Search code examples
pythonopencvtesseractpython-tesseract

Tesseract OCR not recognizing any character


I am working on a project that requires character recognition as a part of it. I am using a handwriting dataset by IAM, so all the images are more or less taken in the same conditions. I am using pictures of words that have been provided by the dataset and following these steps

  • Binarizing and thresholding
  • Dividing the word into the characters constituting it
  • Resizing the extracted character
  • Letting tesseract figure out what the English alphabet is

What I'm trying to achieve is to store characters of a person's document in folders categorized by the alphabet and maybe form a template from them later on.

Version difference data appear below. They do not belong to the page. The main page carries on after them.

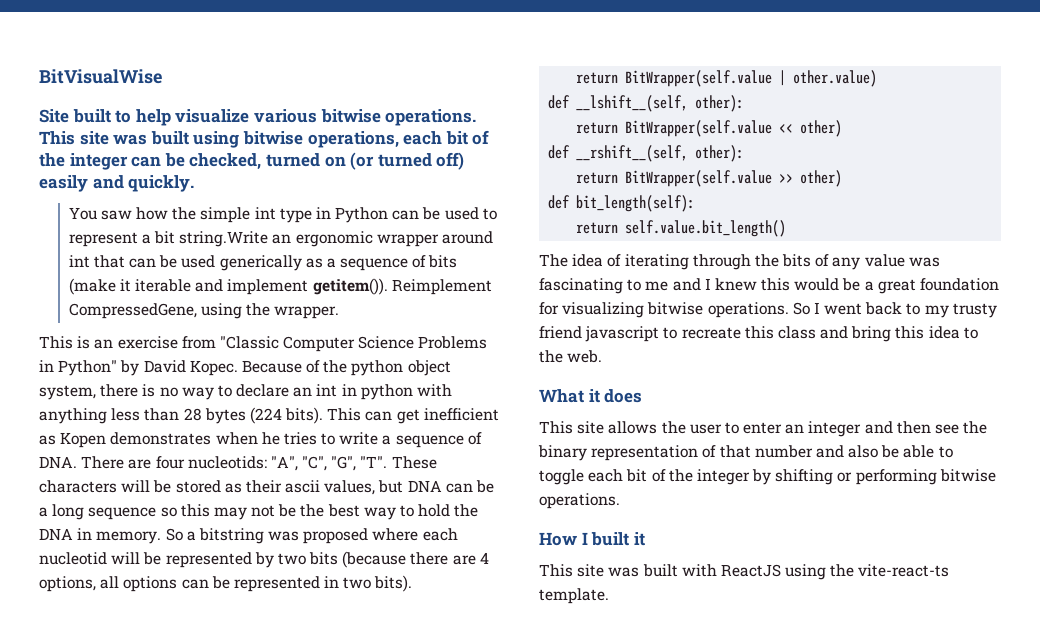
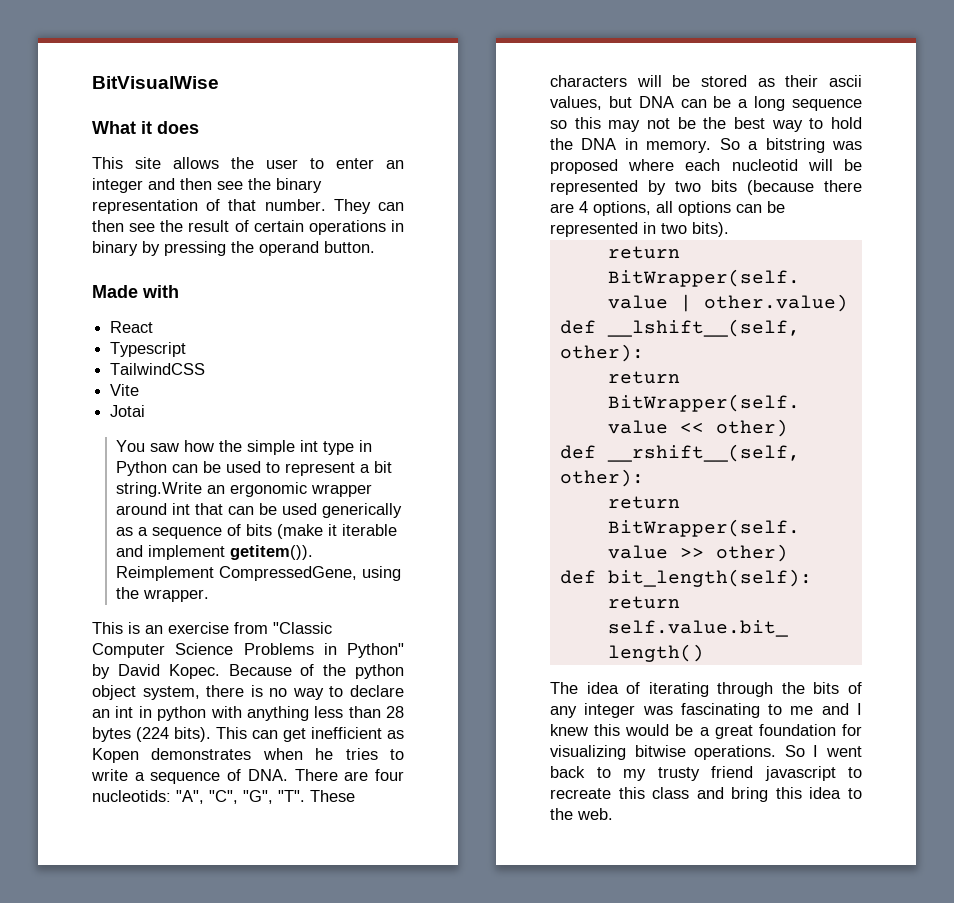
- Site built to help visualize various bitwise operations. This site was built using bitwise operations, each bit of the integer can be checked, turned on (or turned off) easily and quickly.
+ What it does
+ This site allows the user to enter an integer and then see the binary representation of that number. They can then see the result of certain operations in binary by pressing the operand button.
+ Made with
+ React
+ Typescript
+ TailwindCSS
+ Vite
+ Jotai
- The idea of iterating through the bits of any value was fascinating to me and I knew this would be a great foundation for visualizing bitwise operations.
+ The idea of iterating through the bits of any integer was fascinating to me and I knew this would be a great foundation for visualizing bitwise operations.
- What it does
- This site allows the user to enter an integer and then see the binary representation of that number and also be able to toggle each bit of the integer by shifting or performing bitwise operations.
- How I built it
- This site was built with ReactJS using the vite-react-ts template.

For this I need to know which character it is.
Here's what I get as a result -
enter image description here

All the characters are properly segmented (for most cases). This is more of a tesseract question than it is a python question, but I'm using python to write the script and calling tesseract through the pytesseract wrapper.
I'm using OpenCV to manipulate the image. Images of these letter matrices are sent as input to tesseract (handled by pytesseract). The input is not an issue, I assure you. Is there anything else I need to do for tesseract to work?

None of these characters are recognized.


Solution

  • Tesseract doesn't support handwritten text well. You should try either ABBYY OCR for that or alternative free libraries like Lipi Toolkit.